A major crisis is unfolding in Belize’s public transportation sector, as the nation’s leading bus industry body has threatened a full nationwide shutdown starting next week if the government fails to address crippling rising fuel costs that have pushed operators to the edge of financial collapse.
The Belize Bus Association (BBA), which represents the bulk of the country’s public bus service providers, issued an urgent warning this week that continuous skyrocketing fuel prices have made daily operations financially unsustainable, and that targeted government intervention is the only way to avoid a total halt to services that thousands of Belizeans rely on for daily commutes, work, school and essential travel.

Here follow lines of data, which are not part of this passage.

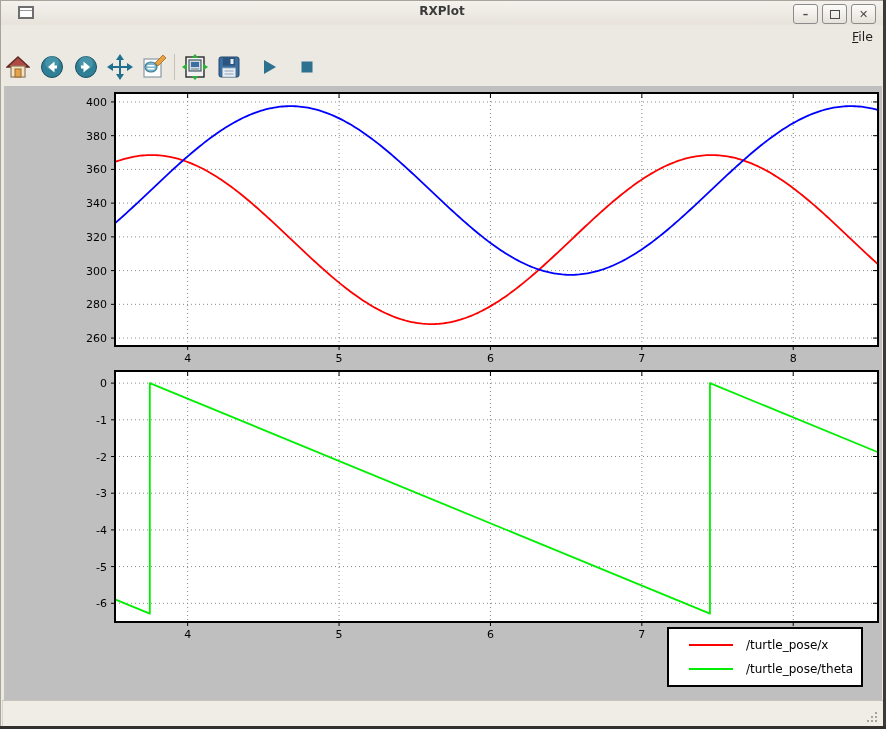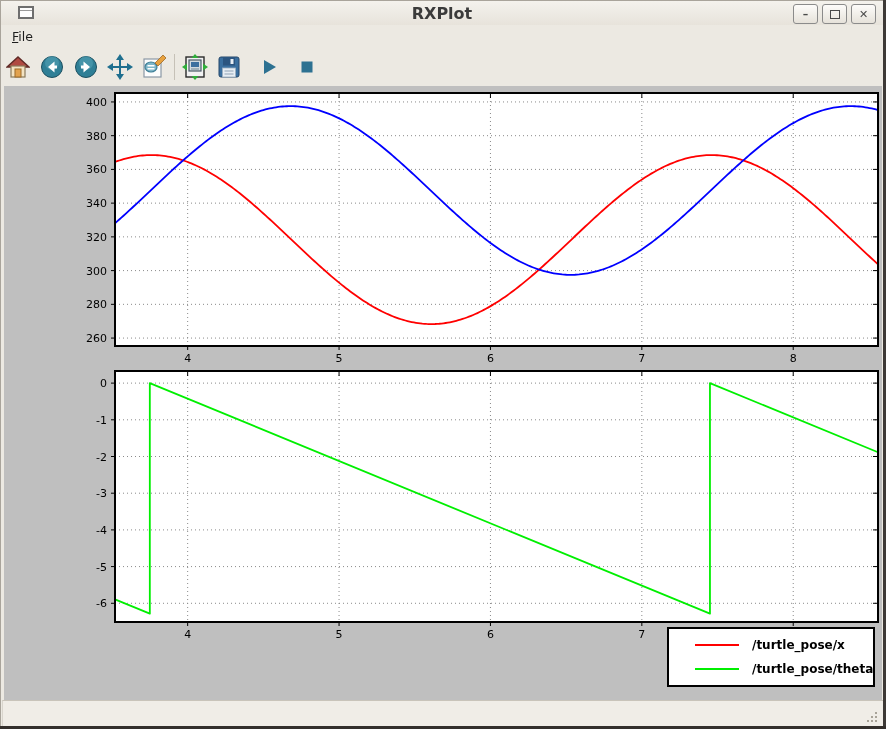"RXPlot" .title { font-size: 16px -> 12px }
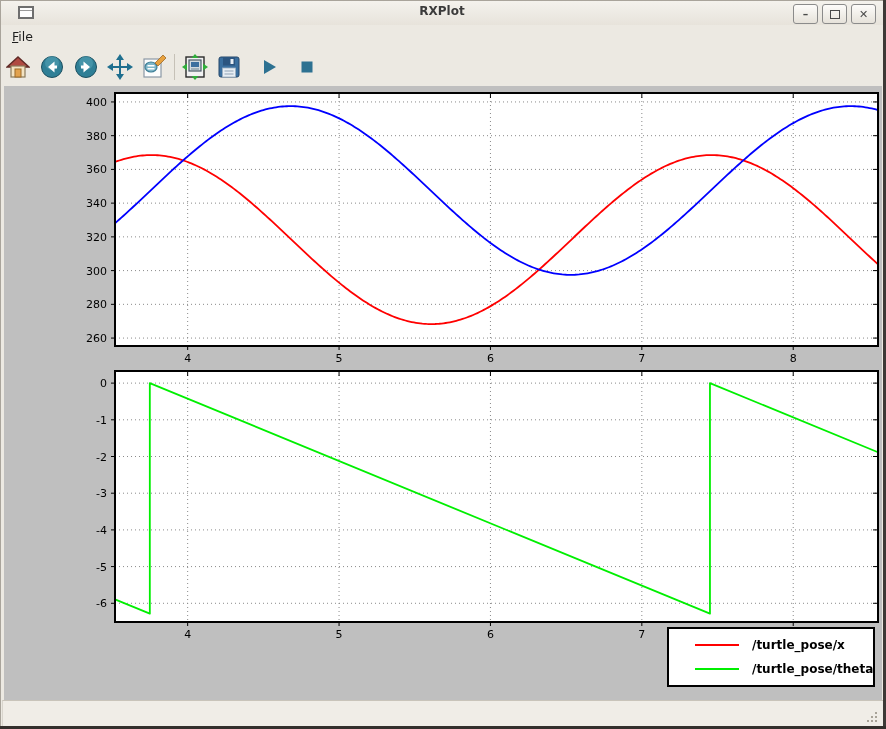"File" .menubar { text-align: none -> right }
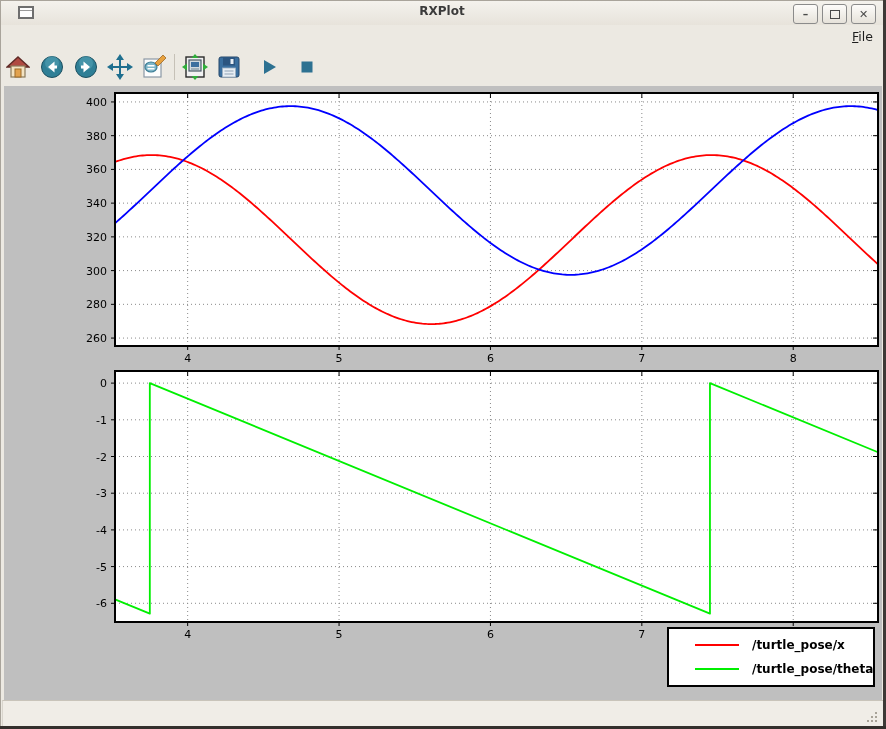"/turtle_pose/x" .legend { font-weight: bold -> none; padding: 1px 6px -> 1px 0 }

Back on March 30, the BBA formally submitted a policy proposal to Belize’s Minister of Transport Dr. Louis Zabaneh, outlining three potential solutions to ease the industry’s financial strain: a full goods and services tax (GST) exemption for bus fuel and vehicle replacement parts, direct targeted government subsidies for operating costs, or permission for operators to implement regulated passenger fare adjustments to offset increased fuel expenses. To date, none of these proposals have been accepted by the administration.
In an interview held this Tuesday, Dr. Zabaneh reaffirmed the Briceño government’s current stance that none of the BBA’s requested measures will be implemented at this time. The minister argued that decisions on tax exemptions and subsidies fall outside the jurisdiction of his ministry, and pushed back against the BBA’s demands by noting that the association previously chose to remain independent from government-led frameworks.
Dr. Zabaneh explained that as part of the National Bus Company initiative, the government offered BBA members a complimentary operational audit to help identify cost-saving opportunities, but association leaders declined the offer. “This is not a forced nationalization, and if you say you can stand on your own, then we respect that very position that they said they will be standing on their own,” he stated Tuesday.
For its part, the BBA says the crisis has already reached a breaking point. Unless urgent action is taken to address the fuel cost burden before next Monday, April 20, 2026, BBA members will have no alternative but to suspend all bus services indefinitely. The association is now calling for direct high-level negotiations with Belizean Prime Minister John Briceño to break the current deadlock and avoid a disruptive shutdown that would impact communities across the country.